RECORDED INFORMATION

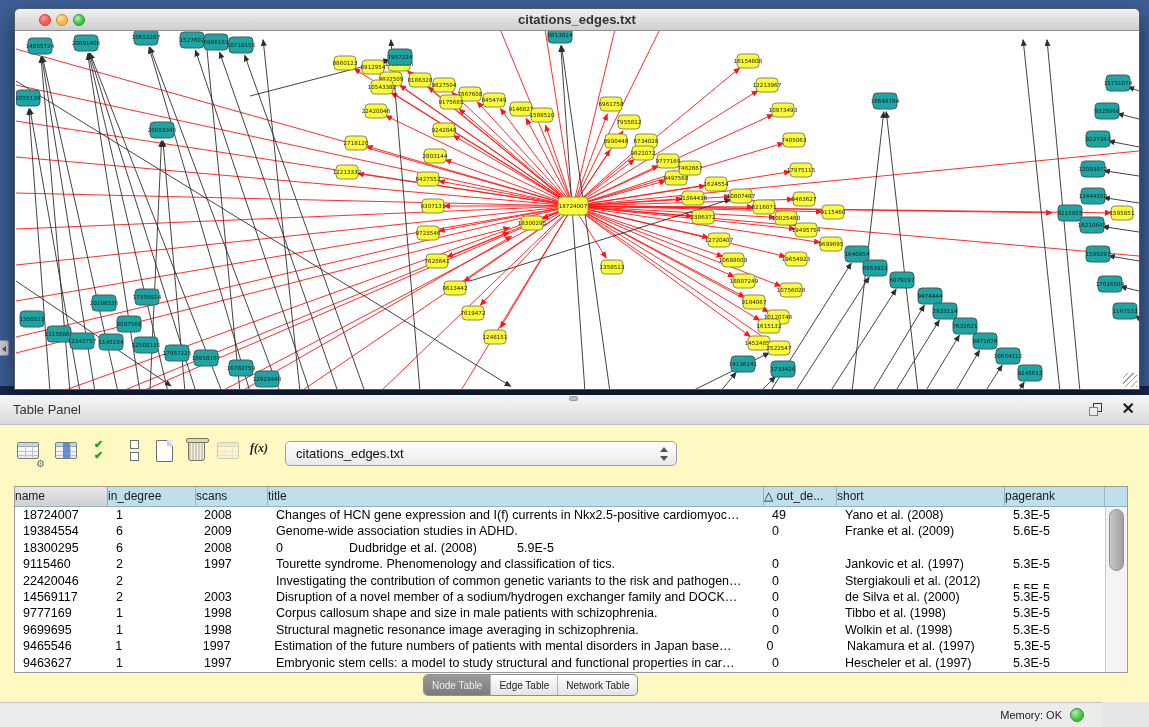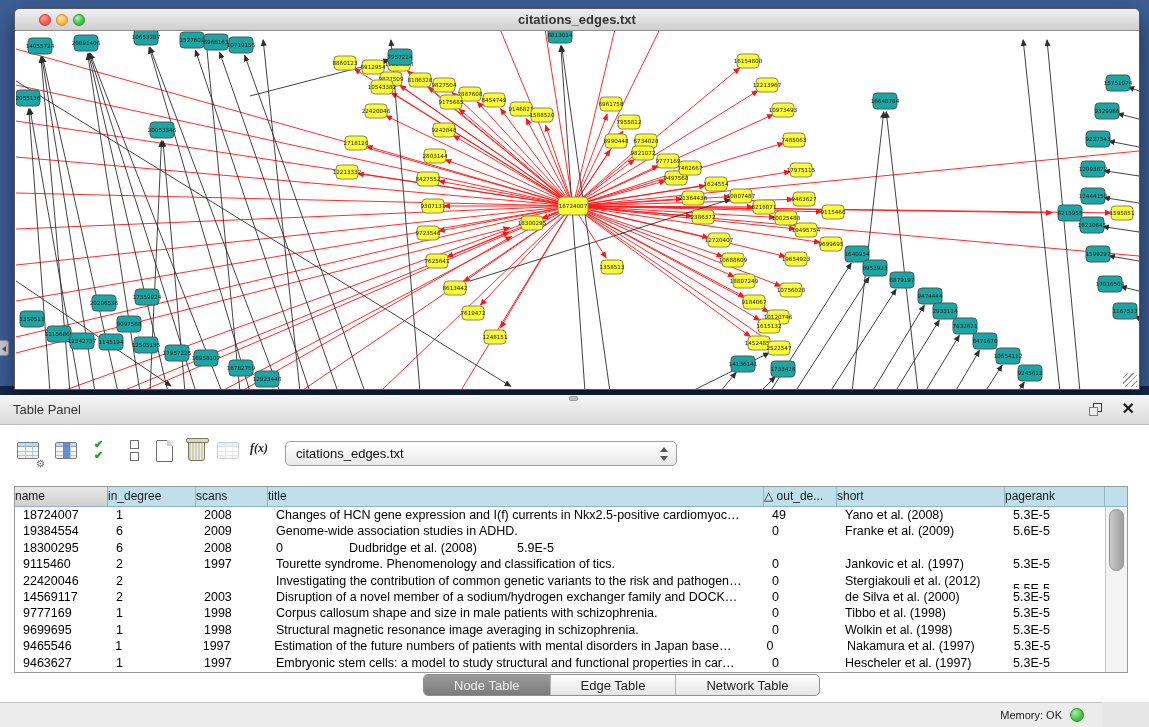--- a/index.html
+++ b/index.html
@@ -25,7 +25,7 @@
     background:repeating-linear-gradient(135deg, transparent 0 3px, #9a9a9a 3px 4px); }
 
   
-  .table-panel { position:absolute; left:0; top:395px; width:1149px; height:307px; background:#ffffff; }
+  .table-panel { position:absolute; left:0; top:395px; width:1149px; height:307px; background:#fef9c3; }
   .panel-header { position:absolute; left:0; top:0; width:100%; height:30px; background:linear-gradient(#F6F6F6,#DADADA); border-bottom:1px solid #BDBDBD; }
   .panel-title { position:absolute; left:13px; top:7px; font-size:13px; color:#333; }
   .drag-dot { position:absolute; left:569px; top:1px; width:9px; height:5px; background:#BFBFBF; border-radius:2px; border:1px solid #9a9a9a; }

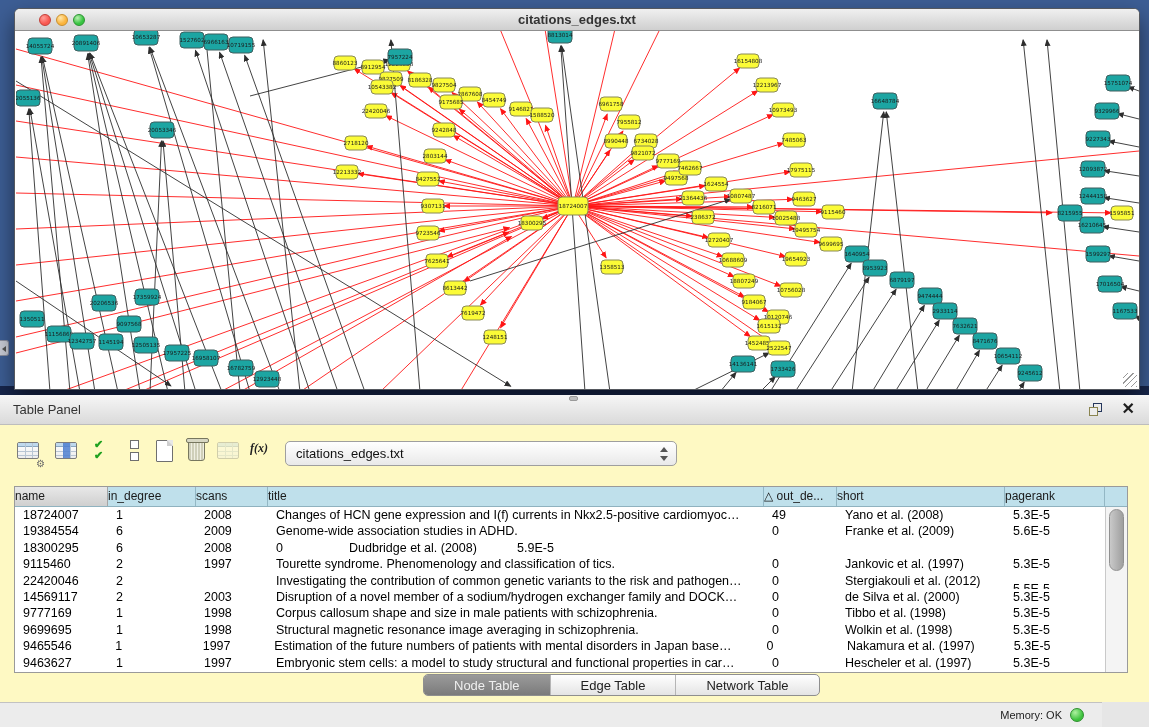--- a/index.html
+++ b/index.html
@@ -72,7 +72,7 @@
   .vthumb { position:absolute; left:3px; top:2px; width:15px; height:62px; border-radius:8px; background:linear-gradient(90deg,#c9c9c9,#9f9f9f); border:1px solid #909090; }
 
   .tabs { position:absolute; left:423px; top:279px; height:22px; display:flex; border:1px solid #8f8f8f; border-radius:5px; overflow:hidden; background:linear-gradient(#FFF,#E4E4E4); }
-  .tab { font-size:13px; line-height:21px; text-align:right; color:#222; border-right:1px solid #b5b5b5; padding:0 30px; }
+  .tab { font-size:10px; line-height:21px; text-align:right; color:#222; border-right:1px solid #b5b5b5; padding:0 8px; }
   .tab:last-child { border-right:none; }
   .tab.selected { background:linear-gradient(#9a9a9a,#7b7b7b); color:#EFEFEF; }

WHAT YOU NEED TO DO
Find out how many lines in the data above hold the word "table". Write only the number.

RESULT OF THIS EXERCISE
2